ARR originally stood for “Annual Recurring Revenue,” which had a rather strict definition of only looking at recurring contracts with a service length of one year or more (and discarding everything else).

Annual Recurring Revenue is calculated by dividing any multi-year contracts by the number of years in each contract and adding those to the value of all the annual contracts. Any contract less than 12 months in length should be excluded from this definition of ARR.

Annual Recurring Revenue is a helpful metric if your business makes the vast majority of its revenues from annual or multi-year contracts. Annual Recurring Revenues are contracted revenues, so there is a high level of certainty that this money will be collected.

However, for many modern SaaS companies this isn’t a very relevant metric if the majority of revenues are from monthly contracts. There’s just not a whole lot of point in talking about Annual Recurring Revenue if only 20% or 40% of your revenues are from annual contracts.

Enter Annualized Run Rate, a different metric, calculated in a different way, but with the same acronym 🤯. Bear with me…

What is Annualized Run Rate?

Annualized Run Rate, (or Annualised Run Rate for those who prefer British English) is a way of annualizing a company’s revenue run rate. In SaaS this is generally done by taking the MRR and multiplying it by 12.

Hence, Annualized Run Rate (ARR) = MRR * 12.

It’s often also referred to as simply “Annual Run Rate”, or lengthened to “Annualized Revenue Run Rate”.

For most modern SaaS companies whose revenue mix consists mostly of monthly subscriptions, this definition of ARR is much more meaningful, because it takes into account all of their recurring revenues.

Looking at your annualized revenue run rate is helpful for decision making. It’s hard to think about $416,667 of MRR, what does that buy you? Convert that into ARR and you have $5M in forward looking recurring revenues ($5M ARR), a much easier number to think about when planning and talking about your business both internally and externally.

Relying on Annualized Run Rate does have its negatives however, which I’ll talk about further down.

Annualized Run Rate is winning the acronym battle

Due to the fact that most SaaS companies have a big chunk of their revenues from monthly subscriptions, Annualized Run Rate has naturally become the more popular metrics in recent years, and therefore the more popular usage of ARR today. This was also probably helped by Subscription Analytics companies like ChartMogul baking that metric and definition of ARR into their products.

It’s not just startups doing this, Zendesk defines ARR this way in their investor reports “Zendesk determines the annual recurring revenue value of a contract by multiplying the monthly recurring revenue for such contract by twelve.”

Why do some VCs object to ARR being used to mean Annualized Run Rate?

The industry is moving in a different direction.

I think the dislike is twofold: (1) many VCs came up when ARR only meant Annual Recurring Revenue, and it now creates confusion for them when comparing companies to have two metrics sharing the same acronym.
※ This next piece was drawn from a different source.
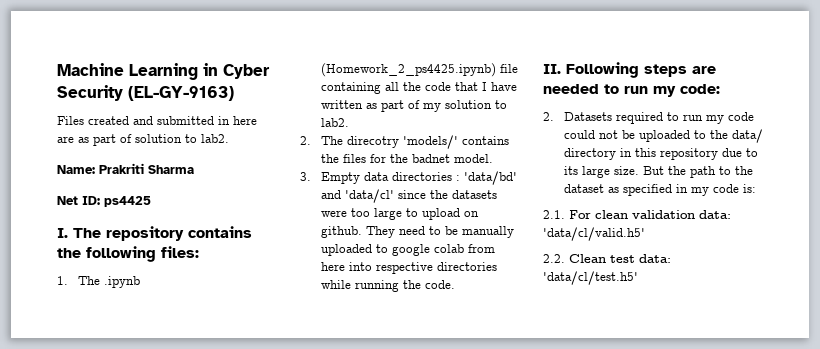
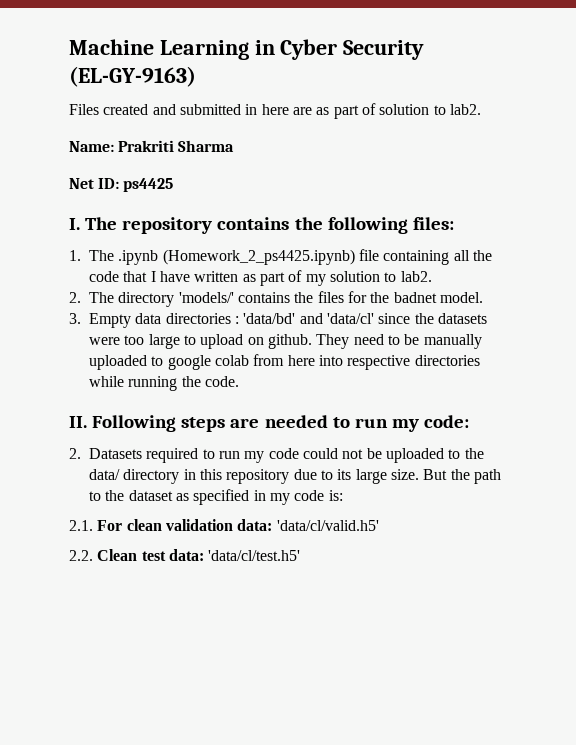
[346,136,399,148] direcotry -> [118,292,175,307] directory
So they end up comparing apples to oranges so to speak.

(2) The more legitimate reason for disliking Annualized Run Rate is because it’s started being abused, e.g. it’s used by subscription companies with high monthly churn, such that the declared ARR will never actually materialize, because the average customer will cancel before 12 months of fees will ever be collected (and this can be obfuscated by the layering on of new customers down the line). Worse still it’s also been used by transactional businesses who don’t sell subscriptions at all to inflate their revenue number and sound more “SaaSy”, e.g. by taking their most recent “best” month of sales and multiplying it by 12.

I would argue that Annualized Run Rate should only be relied on when a company has net negative churn (Jason Lemkin seems to have concluded the same), because only then will a company actually collect the ‘claimed’ ARR. Anything below negative churn and they won’t actually collect MRR x 12 from their existing customers.

We should all listen to Matt Quinn, just clarify what definition of ARR you’re using and all will be fine:

In the ChartMogul app, ARR is defined as Annual(ized) Run Rate, MRR x 12. This is the most popular meaning of ARR, and the most broadly useful one today.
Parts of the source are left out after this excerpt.